DESCRIPTION OF THE TASK: All pictures must be left out as you transcribe the lines from the first line of the data to the line containing "- Romaji ve alternatif başlıkları kullanır", both included.
*** DATA FOR THIS EXERCISE ***
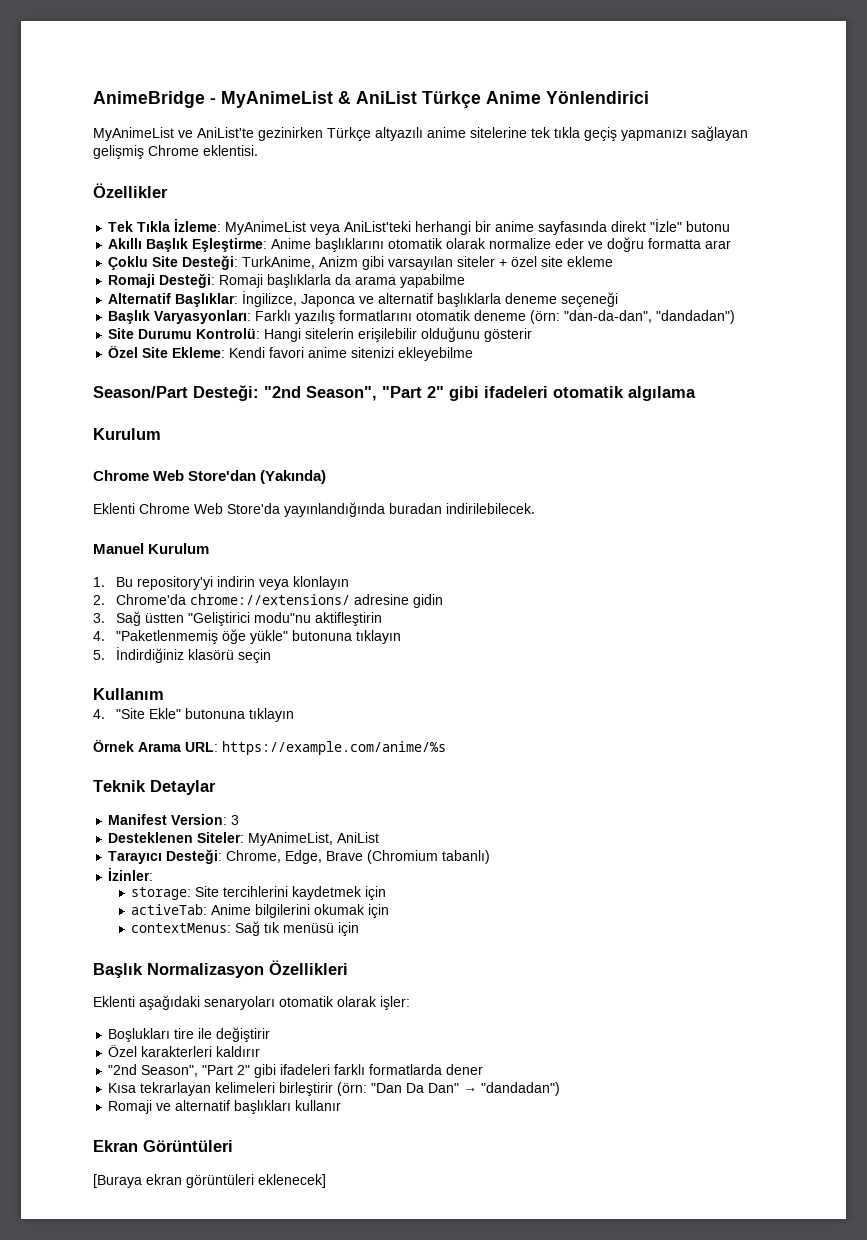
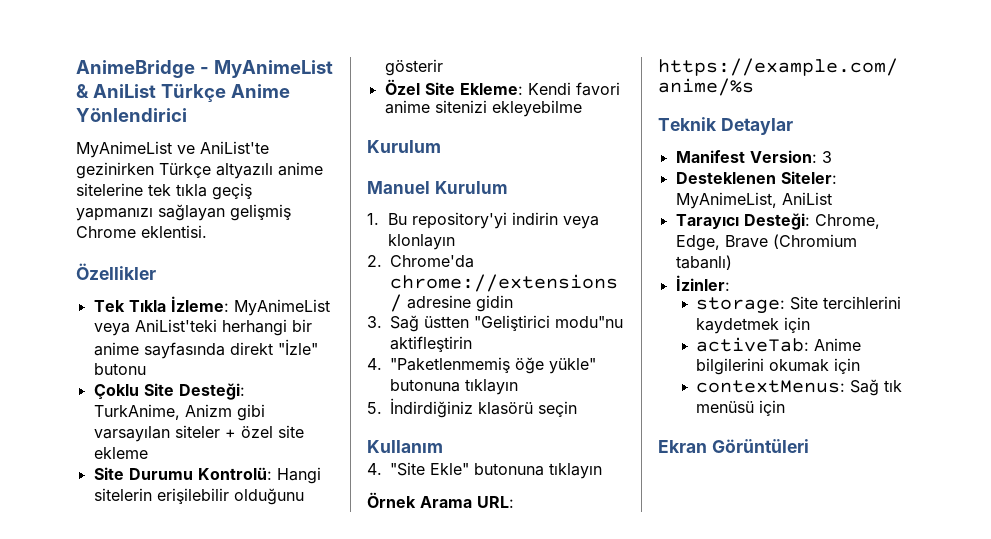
- Akıllı Başlık Eşleştirme: Anime başlıklarını otomatik olarak normalize eder ve doğru formatta arar
- Romaji Desteği: Romaji başlıklarla da arama yapabilme
- Alternatif Başlıklar: İngilizce, Japonca ve alternatif başlıklarla deneme seçeneği
- Başlık Varyasyonları: Farklı yazılış formatlarını otomatik deneme (örn: "dan-da-dan", "dandadan")
  Özel Site Ekleme: Kendi favori anime sitenizi ekleyebilme
- Season/Part Desteği: "2nd Season", "Part 2" gibi ifadeleri otomatik algılama
  Kurulum
- Chrome Web Store'dan (Yakında)
- Eklenti Chrome Web Store'da yayınlandığında buradan indirilebilecek.
- Başlık Normalizasyon Özellikleri
- Eklenti aşağıdaki senaryoları otomatik olarak işler:
- Boşlukları tire ile değiştirir
- Özel karakterleri kaldırır
- "2nd Season", "Part 2" gibi ifadeleri farklı formatlarda dener
- Kısa tekrarlayan kelimeleri birleştirir (örn: "Dan Da Dan" → "dandadan")
- Romaji ve alternatif başlıkları kullanır
  Ekran Görüntüleri
- [Buraya ekran görüntüleri eklenecek]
*** End of DATA FOR THIS EXERCISE ***
SOLUTION FOR THIS PROBLEM:
- Akıllı Başlık Eşleştirme: Anime başlıklarını otomatik olarak normalize eder ve doğru formatta arar
- Romaji Desteği: Romaji başlıklarla da arama yapabilme
- Alternatif Başlıklar: İngilizce, Japonca ve alternatif başlıklarla deneme seçeneği
- Başlık Varyasyonları: Farklı yazılış formatlarını otomatik deneme (örn: "dan-da-dan", "dandadan")
  Özel Site Ekleme: Kendi favori anime sitenizi ekleyebilme
- Season/Part Desteği: "2nd Season", "Part 2" gibi ifadeleri otomatik algılama
  Kurulum
- Chrome Web Store'dan (Yakında)
- Eklenti Chrome Web Store'da yayınlandığında buradan indirilebilecek.
- Başlık Normalizasyon Özellikleri
- Eklenti aşağıdaki senaryoları otomatik olarak işler:
- Boşlukları tire ile değiştirir
- Özel karakterleri kaldırır
- "2nd Season", "Part 2" gibi ifadeleri farklı formatlarda dener
- Kısa tekrarlayan kelimeleri birleştirir (örn: "Dan Da Dan" → "dandadan")
- Romaji ve alternatif başlıkları kullanır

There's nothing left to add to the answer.